Stored data:
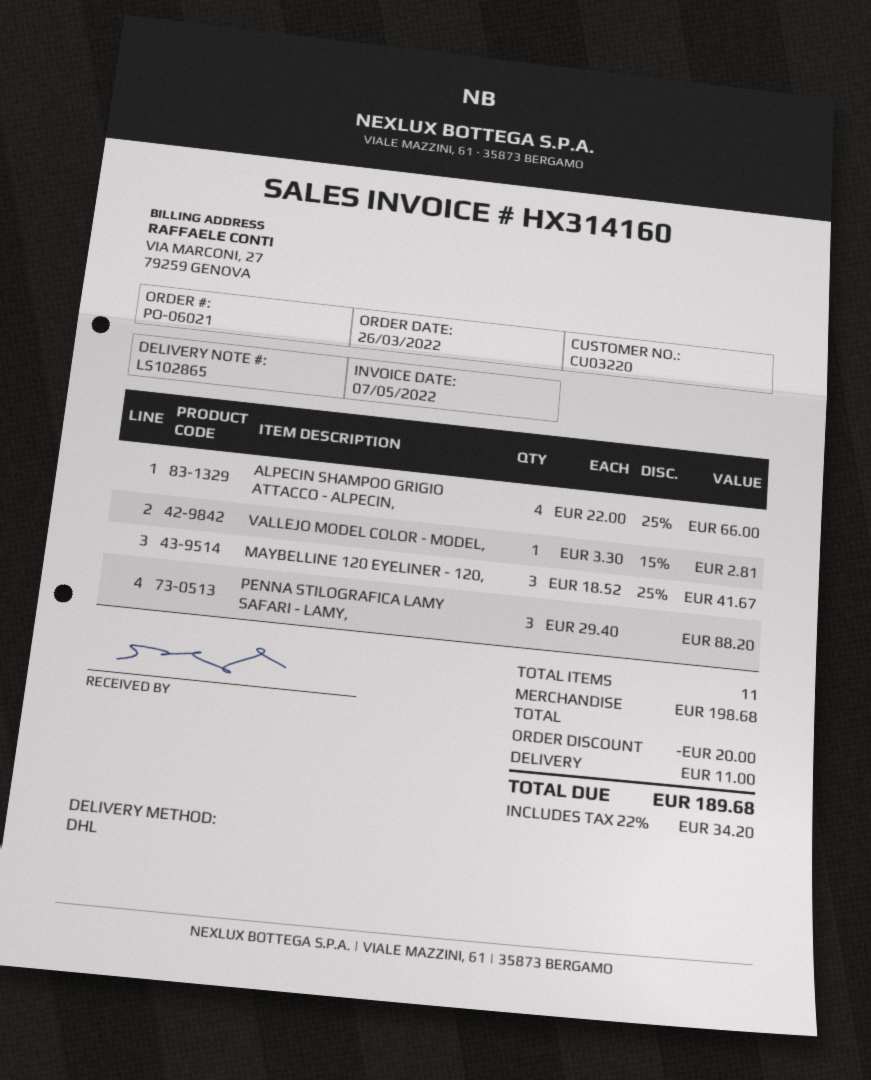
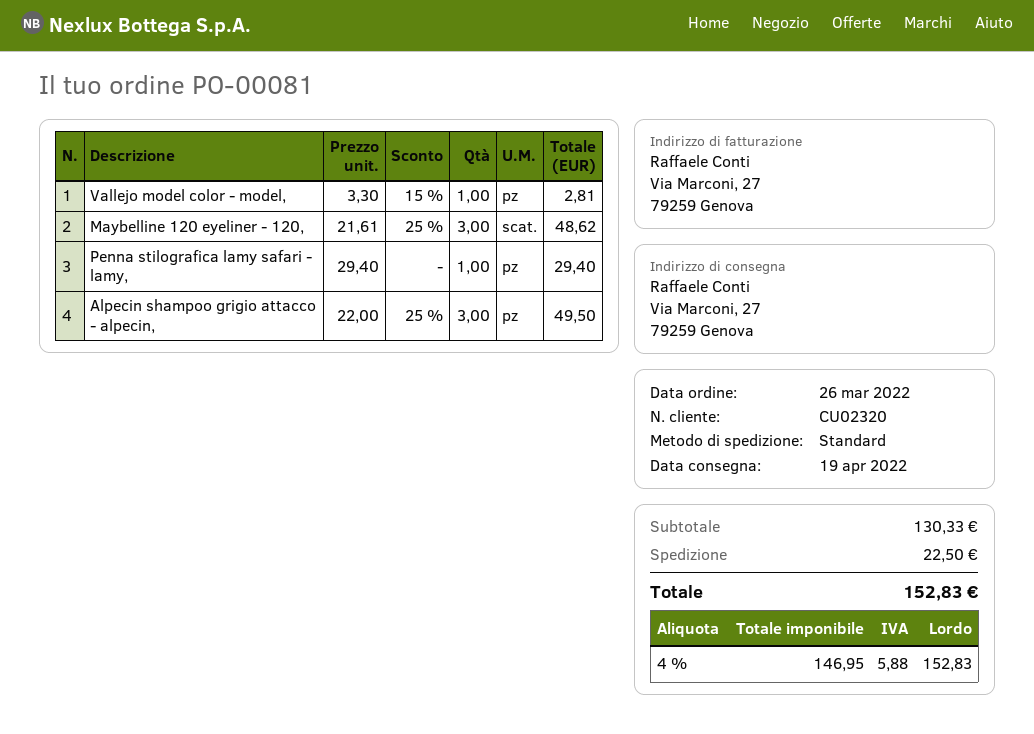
order number: PO-06021 -> PO-00081
customer number: CU03220 -> CU02320
shipping method: DHL -> standard
ALPECIN SHAMPOO GRIGIO ATTACCO - ALPECIN,: 4 x 22.00 - 25% = 66.00 -> 3 x 22.00 - 25% = 49.50
MAYBELLINE 120 EYELINER - 120,: 3 x 18.52 - 25% = 41.67 -> 3 x 21.61 - 25% = 48.62
PENNA STILOGRAFICA LAMY SAFARI - LAMY,: 3 x 29.40 = 88.20 -> 1 x 29.40 = 29.40
subtotal: 198.68 -> 130.33
discount: 20.00 -> none
shipping: 11.00 -> 22.50
tax: 22% = 34.20 -> 4% = 5.88
total: 189.68 -> 152.83

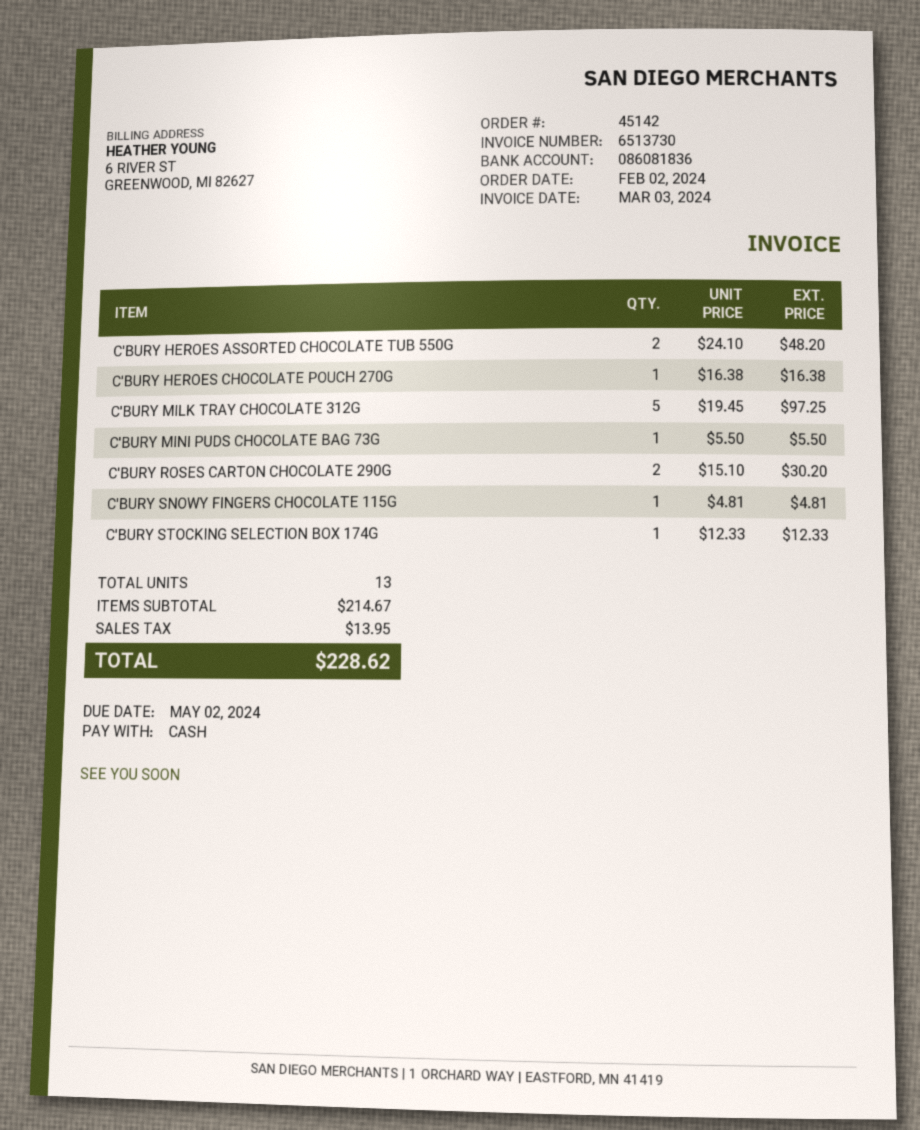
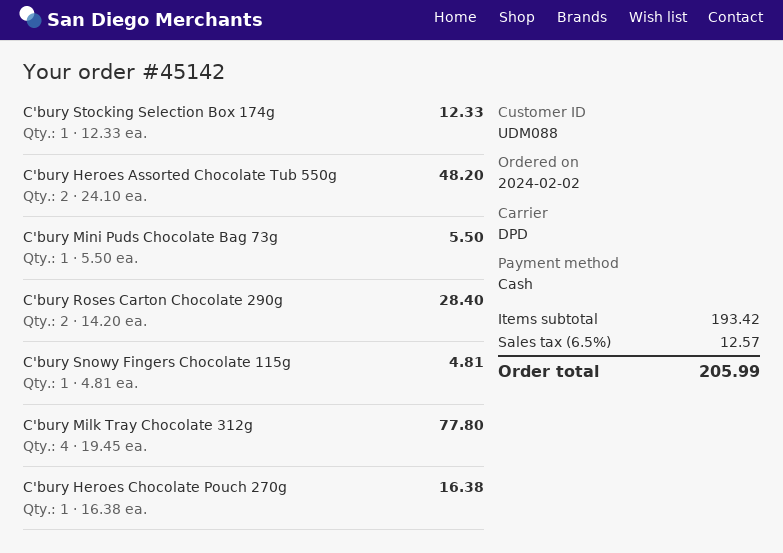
C'BURY MILK TRAY CHOCOLATE 312G: 5 x 19.45 = 97.25 -> 4 x 19.45 = 77.80
C'BURY ROSES CARTON CHOCOLATE 290G: 2 x 15.10 = 30.20 -> 2 x 14.20 = 28.40
subtotal: 214.67 -> 193.42
tax: 13.95 -> 12.57
total: 228.62 -> 205.99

_Your assignment:_ Your task is to find each line in the entries that contains the string "BURY" and copy it.

_Expected output:_
C'BURY MILK TRAY CHOCOLATE 312G: 5 x 19.45 = 97.25 -> 4 x 19.45 = 77.80
C'BURY ROSES CARTON CHOCOLATE 290G: 2 x 15.10 = 30.20 -> 2 x 14.20 = 28.40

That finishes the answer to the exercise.